Tuesday, November 07, 2006

On Being A Man


Let me start by saying we had a remarkable Halloween. Aside from the two parades that the kids were in, the spooky-room party at their daycare, and the costume contest - we ended up with an astounding 11 pounds of candy on Wednesday morning (yes, I actually weighed it on my handy dandy kitchen scale). Granted , Twix bars are pretty heavy, but still, since the kids don't really eat that much candy that means I'll be about 10 pounds heavier as I enter the Thanksgiving holiday. Put some braces on your chairs people, cause I'm fixin to break em.
On a completely different note, the boy is getting bigger. Not just in size, but lately he has his own little stockpile of ideas on how the world works - and some of them are set in stone. After our reaction to his eating duck-feces-covered corn, he has very definite opinions on what will get him sick, and often asks us if something will make him sick or tells us that eating dog food (for example) will make people sick. At the moment, he is a bit overboard with the sick thing, but in general he has specific opinions on how life works. Manners, ownership, and even rules of friendship are set, and he follows his own rules and applies them to others. Some of these rules he has are a mystery to me, formed it seems from daycare or conversations with his friends, and some I know he has gotten from us. For the most part he knows what he can, and cannot get away with at home and at school - and occasionally tells me (in amazement or disappointment) stories about things that his friends do.

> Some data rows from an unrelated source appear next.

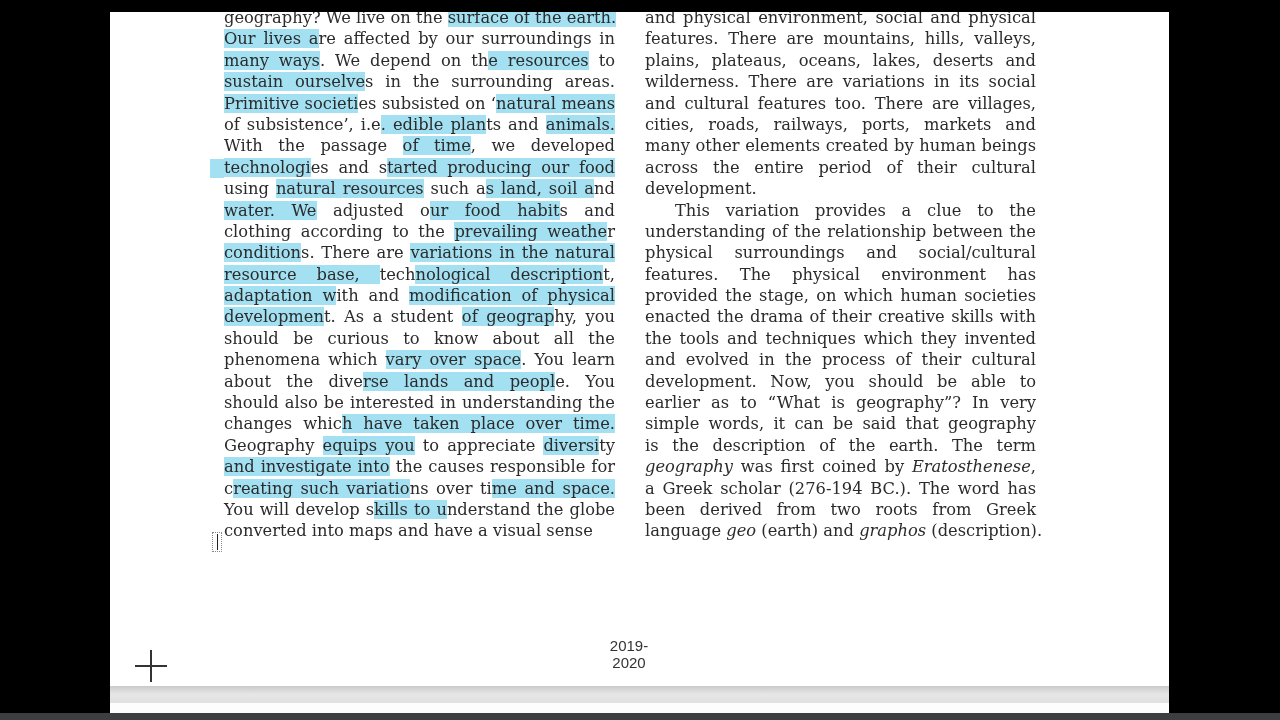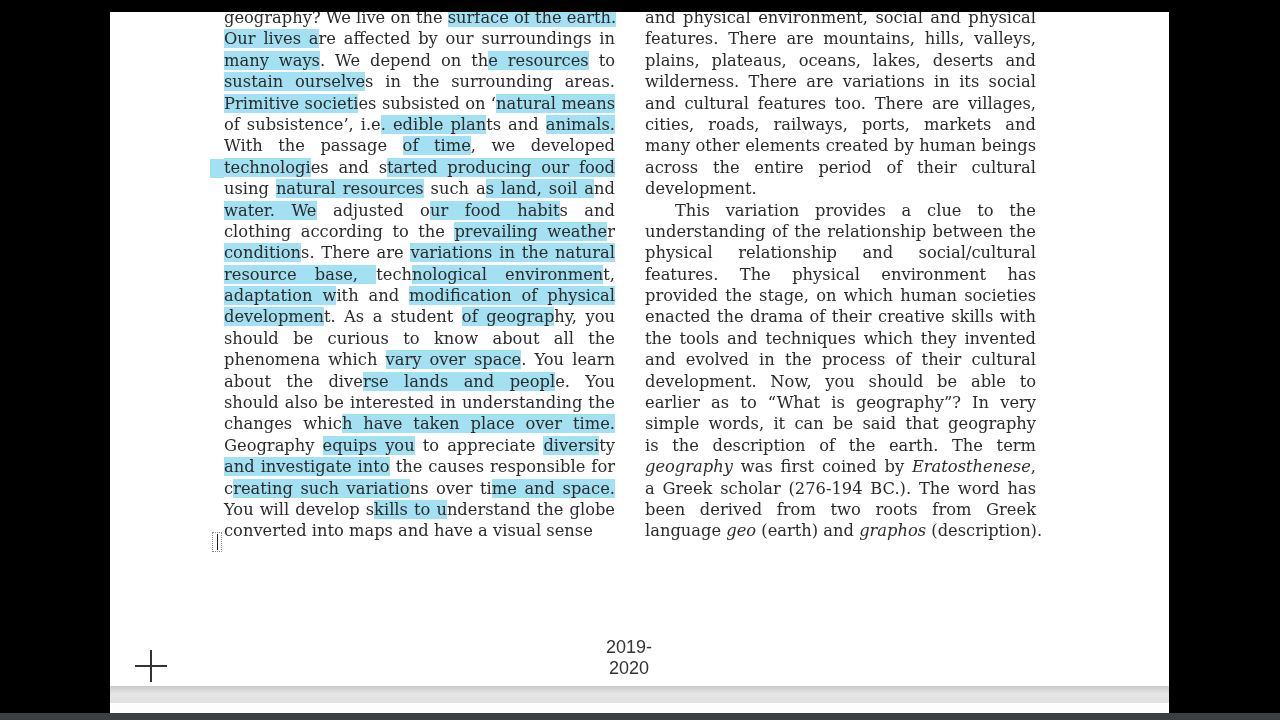"physical relationship and" span { text: relationship -> surroundings }
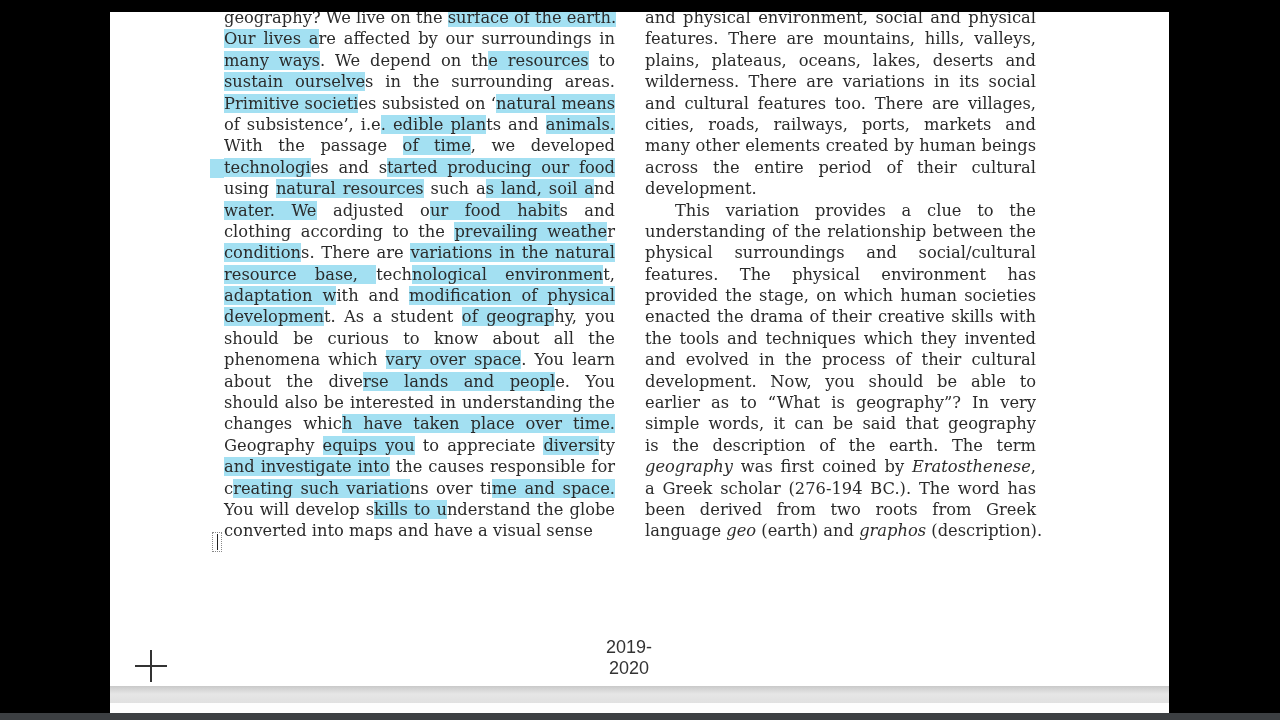"nological environmen" span.hl { text: environmen -> description }
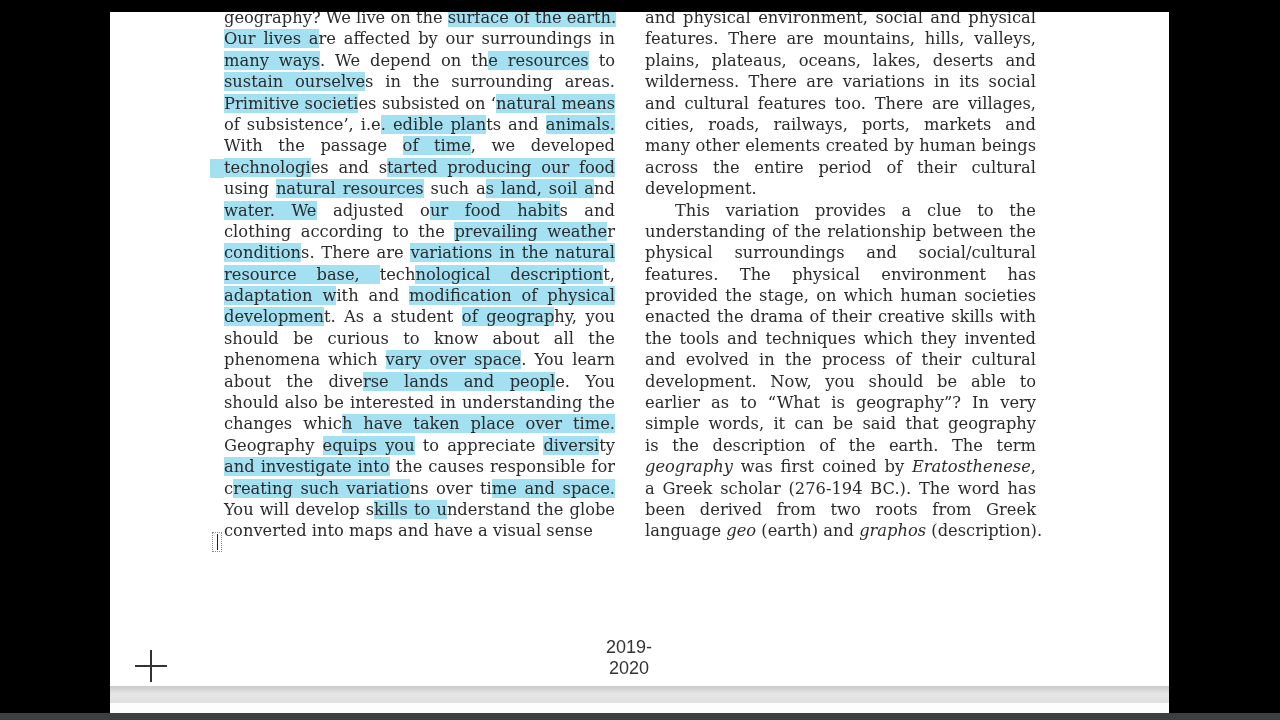"2019-2020" .footer-year { font-size: 18px -> 15px }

So lately I've been thinking a bit about growing up, and how I became who I am, for better or worse. I don't remember a heck of a lot about being three, just snippets from our time in Hungary, but nothing really life changing. Lessons were learned like most people, I expect, not picked up at a particular moment but grown into. Morals and ethics worn in over time like a comfortable shoe - there isn't really moment when the leather breaks, but over time everything fits well enough that you don't even notice it's there...
There was a day, though, when I was ten (give or take a few years) and standing on our front porch I heard a spectacular noise... and the next 15 minutes or so are crystal clear in my mind. I hopped down to the sidewalk and saw at the corner a small blue hatchback rolled over onto it's roof, tires still spinning. Inside, a man about 30ish or so was slowly starting to wriggle out of the seatbelt that held him upside down. Across the street, a white-haired woman in a beige clunky Buick was sitting still, holding tightly onto the steering wheel. I remember thinking "wow, an accident... crazy..." and starting to walk toward the cars. I had taken about two steps when my father came out of the house and asked what happened, and I yelled up to the porch that there was an accident and a car had turned over.
Before I knew it he ran past me - and in an instant I was ashamed of myself. By the time I reached the corner he was already helping the man out of the overturned car, and I was already asking myself why I hadn't.
I've thought of it often since then, but recently it has taken on new meaning. These days I wonder when those moments will come for Sam or Lily, and if I'll run when I should, reach my hand out when they haven't learned how to yet. I suppose I'll never know what they'll remember years from now, or what I'll look like in their eyes... what I do know, at the moment, is only what I whisper to them when they go to bed, "Want to hear a secret?" I say every day, "Guess who my favorite Sam (or Lily) is?" and wait till they answer. Hopefully, everything after that will fall into place, and watching them move in the right direction will seem as natural as those perfectly worn in shoes.